Financial Times blogger Richard Waters makes a convincing case for Microsoft being one of the unnamed forces behind a complaint filed with the European Commission (EC) that claims IBM is abusing its mainframe monopoly.
Written by Mary Jo Foley, Senior Contributing Editor

Financial Times blogger Richard Waters makes a convincing case for Microsoft being one of the unnamed forces behind a complaint filed with the European Commission (EC) that claims IBM is abusing its mainframe monopoly. As Waters notes in his January 21 post, it seems highly coincidental that Microsoft recently made an investment of an undisclosed amount in T3, the mainframe services that brought the new antitrust case to the EC. When Waters asked Microsoft about its possible involvement in the antitrust complaint against IBM, Microsoft didn't deny it. Instead, the Microsoft spokesperson told Waters: "Microsoft believes there needs to be greater openness and choice for customers in the mainframe market."

Backroom politicking isn't new news. But the timing is amusing, given Microsoft's outrage around another EC antitrust complaint -- Opera's browser-bundling one, of which Microsoft happens to be the target (rather than an instigator).

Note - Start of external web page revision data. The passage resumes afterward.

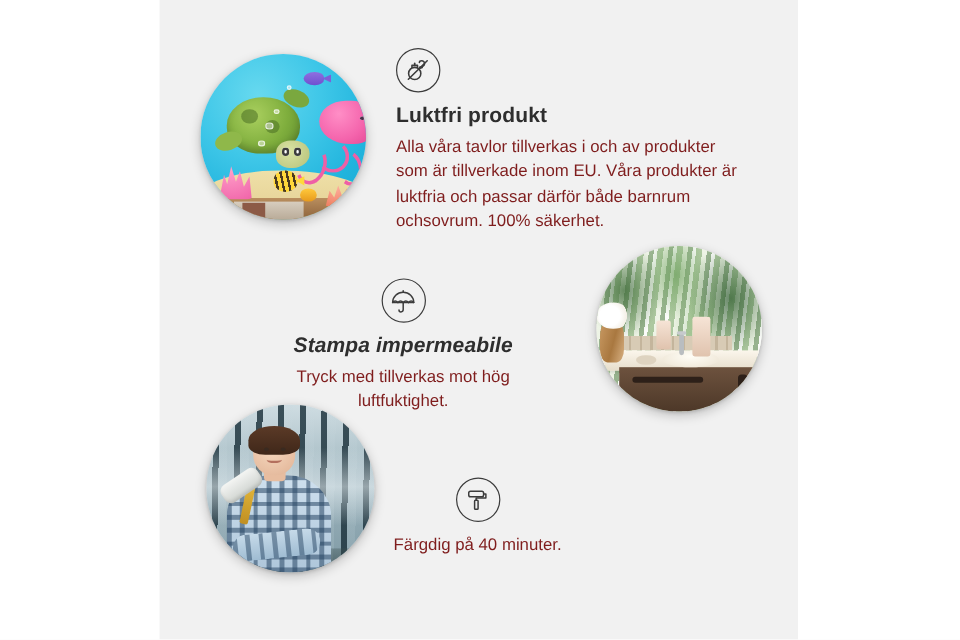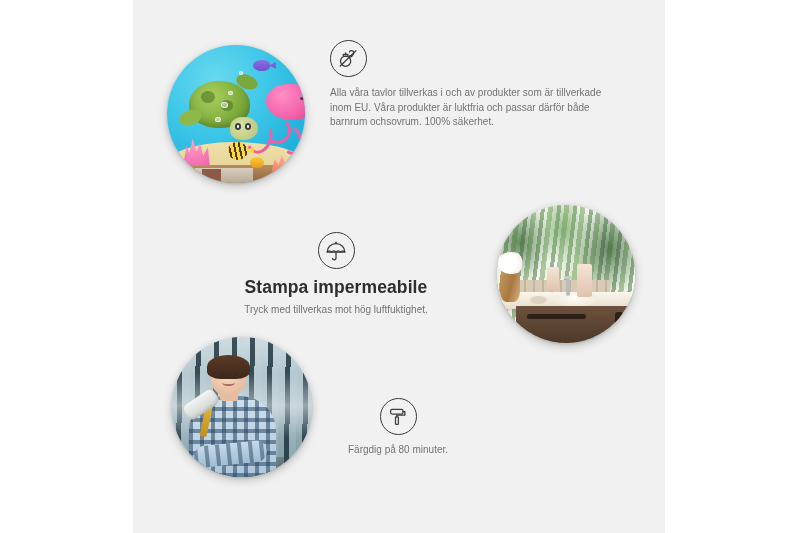"Luktfri produkt" div.f-title { html: none -> <div>Luktfri produkt</div> }
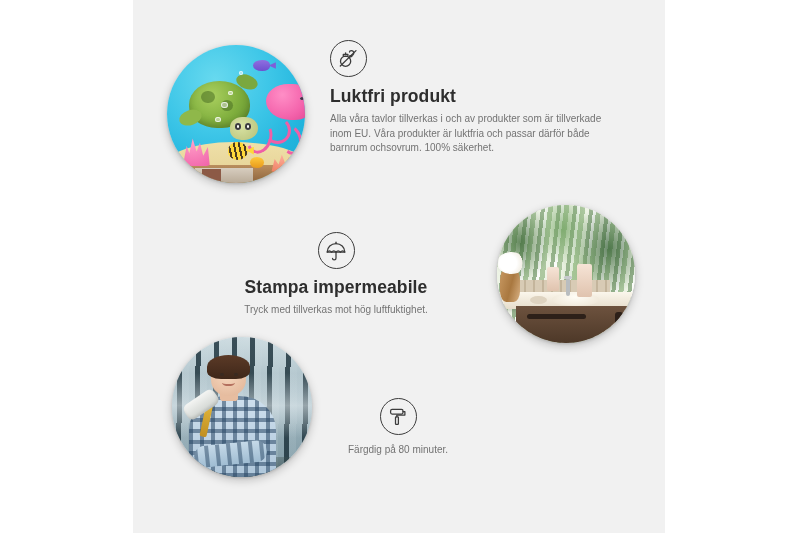"Alla våra tavlor tillverkas i" .f-body { color: #737373 -> #7f1d1d; font-size: 10px -> 14px }
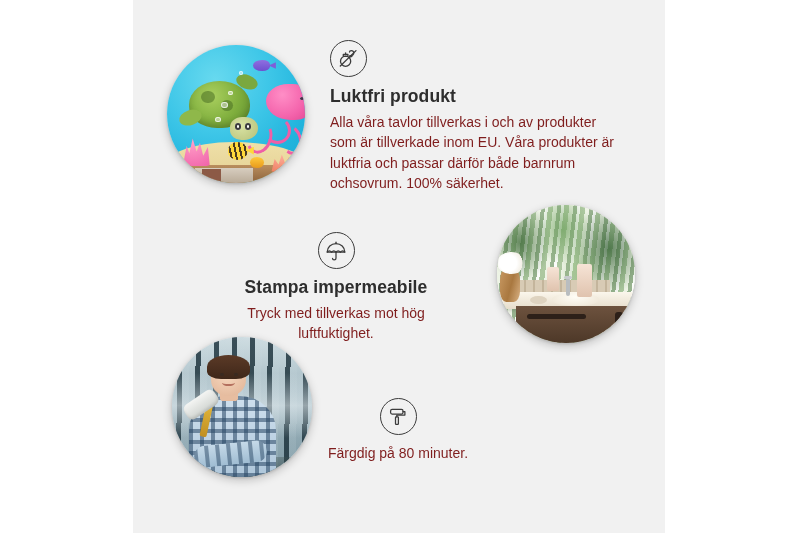"Stampa impermeabile" #feature-waterproof .f-title { font-style: none -> italic }
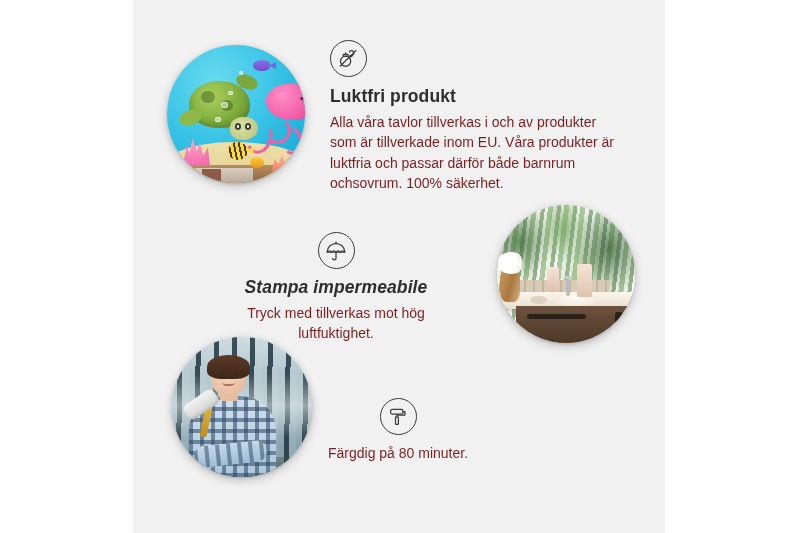"Färgdig på 80 minuter." div.f-body { text: 80 -> 40 }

Charles Fitzgerald, a former Microsoft executive who made a career out of skewering IBM while part of the Redmond software maker, had some interesting observations on the latest antitrust tit-for-tat. On January 21, Fitzgerald blogged:

"(A)s much as I welcome scrutiny of IBM's business practices, the whole cycle of antitrust action is depressing, akin to the endless cycle of violence in the Middle East. Microsoft naively once thought they could just go about their business (as IBM no doubt did as well decades before), but they faced competitors with better lobbying chops than software chops. So Microsoft spent and spent to build up its own defensive lobbying capacity, yet could not resist using it offensively when the opportunity presented itself. And so Google, after being jerked around on DoubleClick and their Yahoo search deal, is looking for payback and building a lobbying force that they too will need to keep busy."

He adds -- I'm assuming -- (mostly) tongue-in-cheek:

"To return to our original topic, the obvious solution is IBM should just open source its mainframe software. The bundling complaint goes away. Mainframe software and competition probably improve.  IBM demonstrates their open source commitment extends to their own businesses and not just other people's businesses. And the EU regulators are happy and can focus all their attention on Windows 7 (as a counter, Microsoft should fess up and let the world know that Vista was actually designed by EU bureaucrats in Brussels)."

It's becoming increasingly clear -- at least to me -- that the EC isn't about protecting consumers. It's all about giving competitors a place to entangle their adversaries in court. While Microsoft has been on the receiving end of the EC's wrath, it's not solely a victim. Microsoft undoubtedly will use the EC for its own means, when it can....

Update: A Microsoft spokesperson sent a couple of follow-up points to reiterate and further detail Microsoft's position.  From an e-mailed statement:

"We're not a party to T3's complaint against IBM, but we do believe the concerns T3 has raised in both the U.S. and Europe deserved full and fair hearings. Anyone who shares these concerns about the mainframe market should check out OpenMainframe.org. (Our role supporting this website is clearly called ou on the "About" page.)"

The spokesperson also stated that T3 went public with its intentions to file its antitrust case in August 2008, but Microsoft didn't invest until in T3 until November 2008.

(I don't think Waters was implying Microsoft was party to T3's complaint; he likened the investment it made in T3 to the investment it made in SCO -- more of an indirect funding of a lawsuit targeting a Microsoft competitor.)